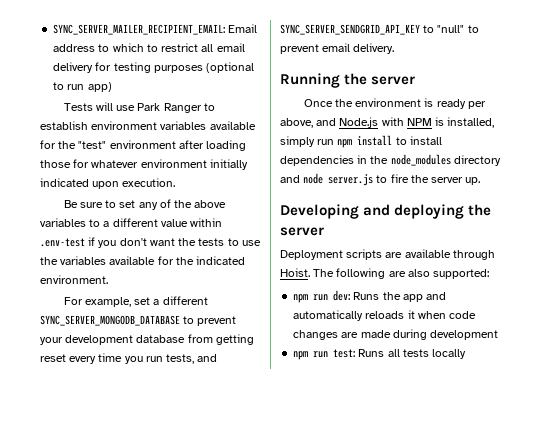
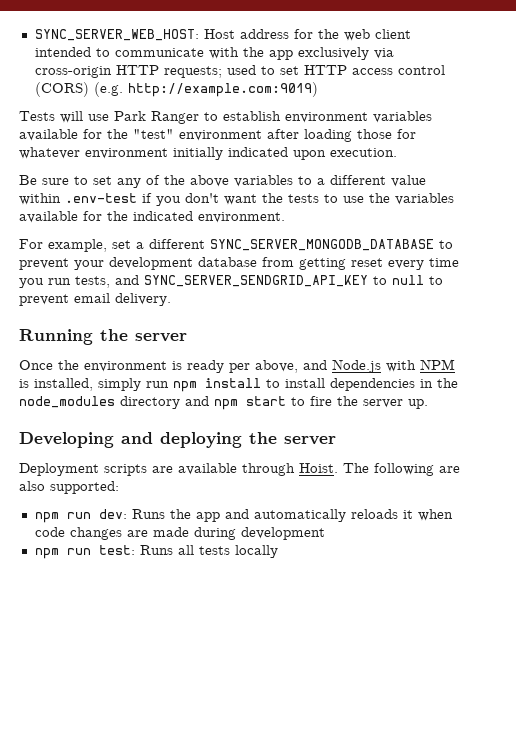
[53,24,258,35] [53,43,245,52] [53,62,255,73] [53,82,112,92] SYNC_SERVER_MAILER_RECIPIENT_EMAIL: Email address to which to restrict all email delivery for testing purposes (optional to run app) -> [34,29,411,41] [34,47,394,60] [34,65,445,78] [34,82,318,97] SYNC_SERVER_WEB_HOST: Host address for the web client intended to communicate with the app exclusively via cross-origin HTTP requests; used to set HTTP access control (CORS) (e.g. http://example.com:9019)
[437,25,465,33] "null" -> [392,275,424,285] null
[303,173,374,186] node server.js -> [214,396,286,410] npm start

* * *

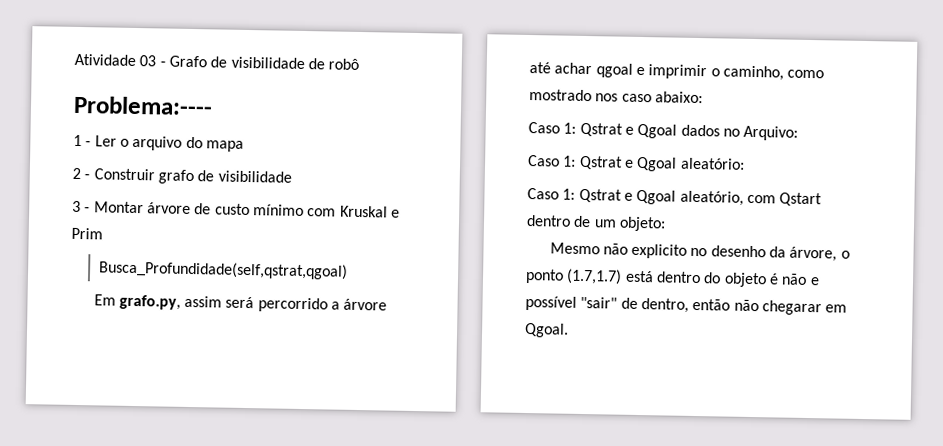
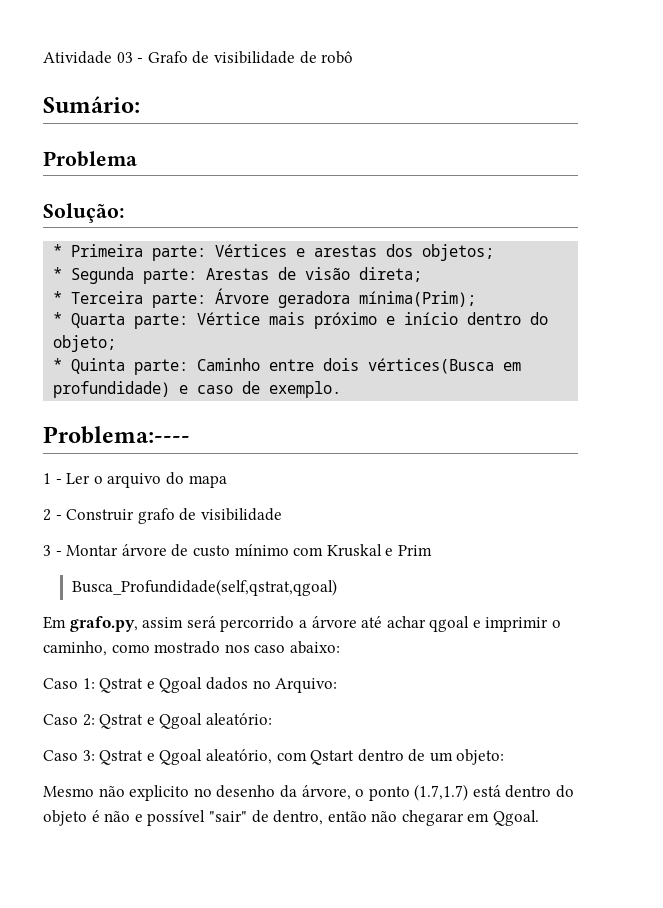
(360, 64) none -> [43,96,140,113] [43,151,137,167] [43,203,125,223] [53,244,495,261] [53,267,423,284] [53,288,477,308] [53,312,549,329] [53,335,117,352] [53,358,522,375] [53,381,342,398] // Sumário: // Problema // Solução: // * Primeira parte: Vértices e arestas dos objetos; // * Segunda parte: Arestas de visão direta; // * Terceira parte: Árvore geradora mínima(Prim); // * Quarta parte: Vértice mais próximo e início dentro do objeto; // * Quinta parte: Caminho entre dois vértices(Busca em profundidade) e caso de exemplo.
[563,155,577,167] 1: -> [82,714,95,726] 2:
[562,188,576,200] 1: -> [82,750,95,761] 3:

* * *

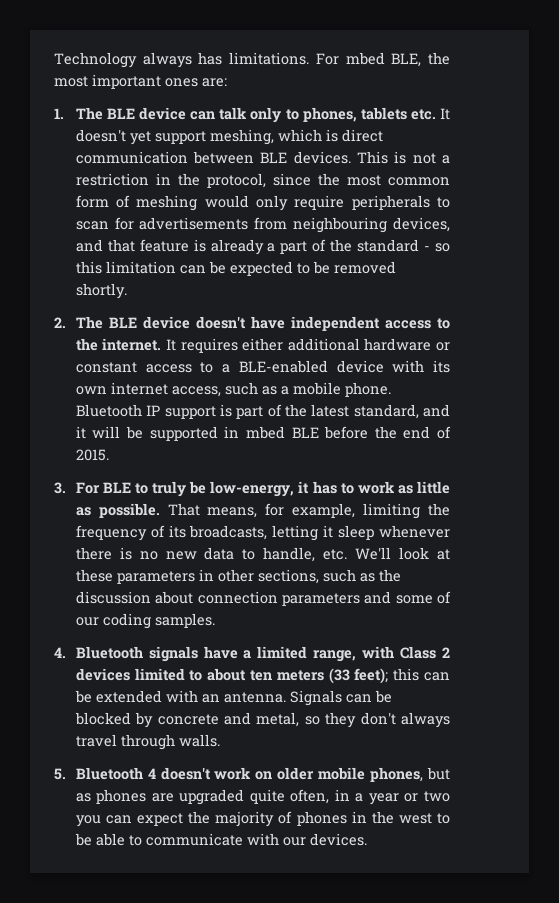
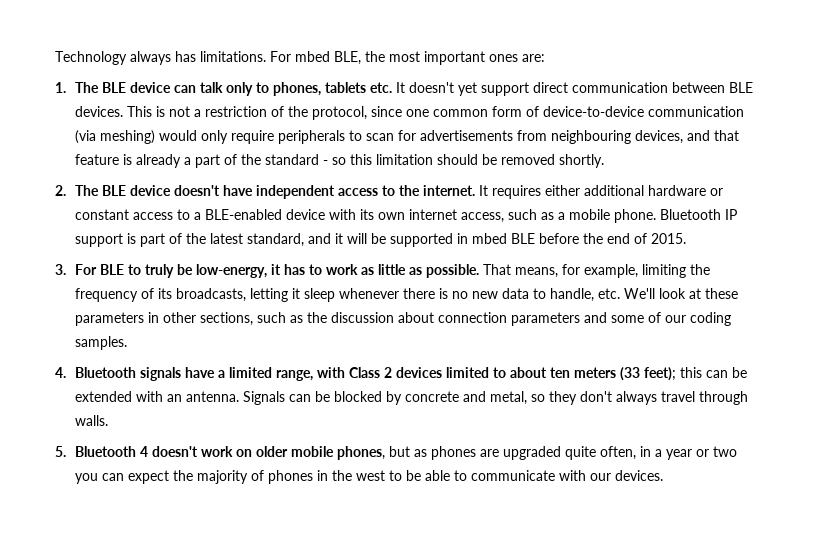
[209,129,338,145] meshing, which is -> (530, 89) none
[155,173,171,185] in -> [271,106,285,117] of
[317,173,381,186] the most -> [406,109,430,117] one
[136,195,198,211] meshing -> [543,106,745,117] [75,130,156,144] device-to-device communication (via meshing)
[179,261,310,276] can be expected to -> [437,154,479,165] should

▸ BRIEF:
What is needed is every line of the records that contains the word "which".

▸ REPLY TO THE EXERCISE:
[53,24,258,35] [53,43,245,52] [53,62,255,73] [53,82,112,92] SYNC_SERVER_MAILER_RECIPIENT_EMAIL: Email address to which to restrict all email delivery for testing purposes (optional to run app) -> [34,29,411,41] [34,47,394,60] [34,65,445,78] [34,82,318,97] SYNC_SERVER_WEB_HOST: Host address for the web client intended to communicate with the app exclusively via cross-origin HTTP requests; used to set HTTP access control (CORS) (e.g. http://example.com:9019)
[209,129,338,145] meshing, which is -> (530, 89) none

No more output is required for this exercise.